R.G : 05/03542 COUR D'APPEL DE ROUEN CHAMBRE 1 CABINET 1 ARRÊT DU 4 OCTOBRE 2006 DÉCISION DÉFÉRÉE : TRIBUNAL DE COMMERCE DE ROUEN du 30 août 2005 APPELANTS : Monsieur Bernard X... ... 76000 ROUEN représenté par Me Marie-Christine COUPPEY, avoué à la Cour assisté de Me Jean-Marc POINTEL, avocat au Barreau de ROUEN Madame Marie-Thérèse Y... épouse X... ... 76000 ROUEN représentée par Me Marie-Christine COUPPEY, avoué à la Cour assistée de Me Jean-Marc POINTEL, avocat au Barreau de ROUEN INTIMÉE : S.A. MEDIA RESTAURATION FRANCE 26, rue Verte 76022 ROUEN représentée par la SCP GALLIERE LEJEUNE MARCHAND GRAY, avoués à la Cour assistée de Me Philippe DENESLE, avocat au Barreau de ROUEN COMPOSITION DE LA COUR :
En application des dispositions des articles 786 et 910 du nouveau Code de procédure civile, l'affaire a été plaidée et débattue à l'audience du 27 Juin 2006 sans opposition des avocats devant Monsieur BOUCHÉ, Président, rapporteur, en présence de Monsieur PÉRIGNON, Conseiller, Le magistrat rapporteur a rendu compte des plaidoiries dans le délibéré de la Cour composée de : Monsieur BOUCHÉ, Président Monsieur PÉRIGNON, Conseiller Madame HOLMAN, Conseiller GREFFIER LORS DES DÉBATS : Jean Dufot DÉBATS : A l'audience publique du 27 juin 2006, où l'affaire a été mise en délibéré au 4 octobre 2006 ARRÊT : CONTRADICTOIRE Prononcé publiquement le 4 octobre 2006, par mise à disposition de l'arrêt au greffe de la Cour, les parties en ayant été préalablement avisées dans les conditions prévues au deuxième alinéa de l'article 450 du nouveau Code de procédure civile, signé par Monsieur BOUCHÉ, Président et par Jean Dufot, greffier présent à cette audience. * * * Bernard X... et Marie-Thérèse Y... son épouse - les époux X... - sont appelants d'un jugement du tribunal de commerce de Rouen qui,
le 30 août 2005, les a déboutés de leur assignation à jour fixe du 19 avril 2005 tendant à voir juger que l'offre d'acquisition de leur fonds de commerce au prix de 457 000 ç faite par lettre de la société anonyme MEDIA Restauration France en date du 26 novembre 2004 et acceptée le 14 décembre suivant vaut vente parfaite et qui les a condamnés aux dépens.
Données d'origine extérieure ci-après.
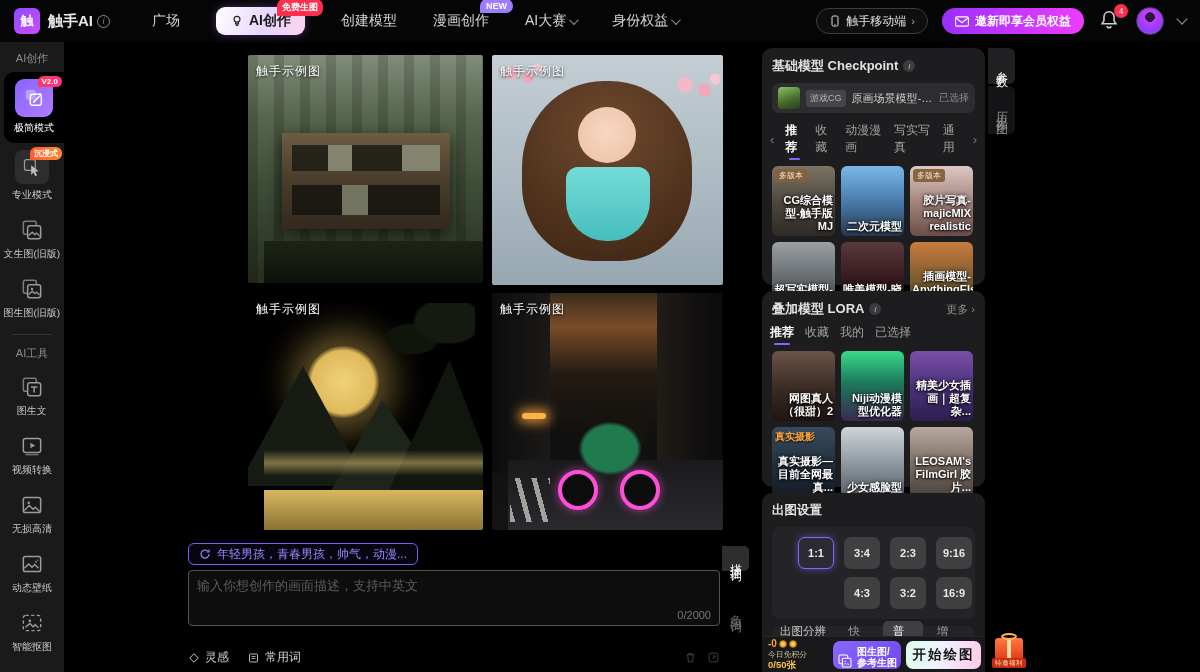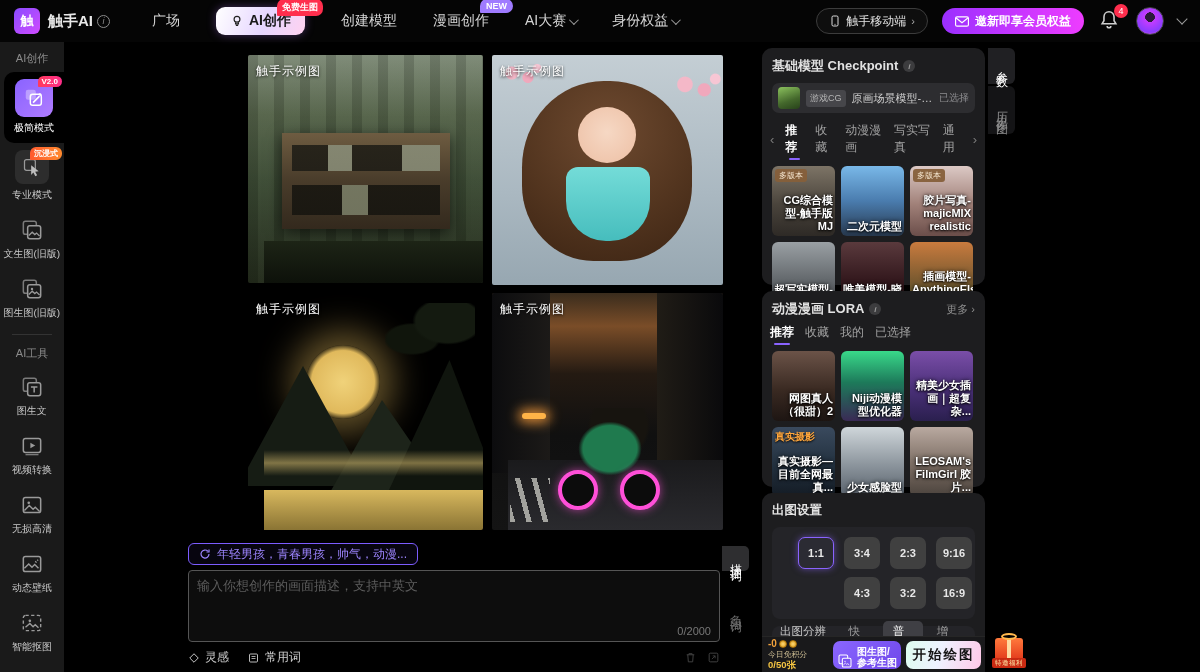--- a/index.html
+++ b/index.html
@@ -69,21 +69,21 @@
   .img4 .road { position:absolute; bottom:0; width:100%; height:70px; background:linear-gradient(180deg,#1a1a1c,#2a2a2e); }
   .img4 .lane { position:absolute; bottom:8px; left:18px; width:40px; height:44px; background:repeating-linear-gradient(75deg,#d8d8d0 0 5px,transparent 5px 16px); opacity:.7; }
   .img4 .bike { position:absolute; left:62px; bottom:34px; width:112px; height:88px; background:radial-gradient(ellipse at 50% 46%,#1f7a4e 0 34%,transparent 40%),radial-gradient(ellipse at 58% 20%,#17140f 0 30%,transparent 34%); }
   .img4 .wheel1,.img4 .wheel2 { position:absolute; bottom:20px; width:40px; height:40px; border-radius:50%; background:#0c0c0c; border:4px solid #ff4fd8; box-shadow:0 0 10px rgba(255,79,216,.6); }
   .img4 .wheel1 { left:66px; } .img4 .wheel2 { left:128px; }
   .img4 .glow { position:absolute; left:30px; top:120px; width:24px; height:6px; background:#ffb347; box-shadow:0 0 12px 4px rgba(255,160,60,.8); border-radius:3px; }
 
   
   .prompt { position:absolute; left:188px; top:543px; width:532px; height:129px; }
   .chip { display:inline-flex; align-items:center; gap:6px; height:22px; padding:0 10px; border:1px solid #7c5cff; border-radius:6px; color:#9d85ff; font-size:12px; background:rgba(124,92,255,.06); max-width:330px; white-space:nowrap; }
-  .pbox { position:absolute; left:0; top:27px; width:532px; height:72px; background:#0d0d0d; border:1px solid #555; border-radius:4px; }
+  .pbox { position:absolute; left:0; top:27px; width:532px; height:56px; background:#0d0d0d; border:1px solid #555; border-radius:4px; }
   .pbox textarea { position:absolute; inset:6px 8px 18px 8px; width:516px; background:transparent; border:none; outline:none; resize:none; color:#ddd; font-size:13px; font-family:inherit; }
   .pbox textarea::placeholder { color:#5c5c5c; }
   .pcount { position:absolute; right:8px; bottom:4px; font-size:11px; color:#777; }
   .pfooter { position:absolute; left:0; top:106px; width:532px; display:flex; align-items:center; gap:18px; color:#cfcfcf; font-size:12px; }
   .pfooter .tool { display:flex; align-items:center; gap:5px; cursor:pointer; }
   .pfooter .dim-icons { margin-left:auto; display:flex; gap:10px; opacity:.35; }
   .ptabs { position:absolute; left:722px; top:546px; width:24px; z-index:5; }
   .ptab { writing-mode:vertical-rl; text-orientation:upright; font-size:12px; letter-spacing:3px; padding:8px 5px; border-radius:0 5px 5px 0; }
   .ptab.active { background:#2e2e30; color:#fff; }
   .ptab.inactive { color:#6f6f6f; margin-top:26px; }
@@ -454,21 +454,21 @@
     <div class="sliver-row">
       <div class="sliver"></div>
       <div class="sliver"></div>
       <div class="sliver sel"></div>
     </div>
   </div>
 
   <div class="card card2">
     <div class="card-pad">
       <div class="c-title">
-        <span>动漫漫画 LORA</span>
+        <span>叠加模型 LORA</span>
         <span class="i-ic">i</span>
         <span class="more"><span>更多</span> ›</span>
       </div>
     </div>
     <div class="tabrow" style="padding-top:6px;">
       <span class="t on">推荐</span>
       <span class="t">收藏</span>
       <span class="t">我的</span>
       <span class="t">已选择</span>
     </div>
Aux termes de leurs dernières écritures signifiées le 23 mai 2006 au visa des articles 1134 et 1583 du code civil, les époux X... demandent à la cour de dire que la vente était parfaite, dès lors qu'ils avaient accepté l'offre d'achat et que l'acquéreur représenté par Philippe Z... son dirigeant n'avait pas posé de conditions, et de condamner en conséquence la société MEDIA Restauration France à leur payer 182 600 ç de dommages et intérêts, différence entre le faible prix de vente de 274 400 ç finalement obtenu en novembre 2005 d'un concurrent voisin et celui de la vente litigieuse, outre 10 000 ç au titre de l'article 700 du code de procédure civile.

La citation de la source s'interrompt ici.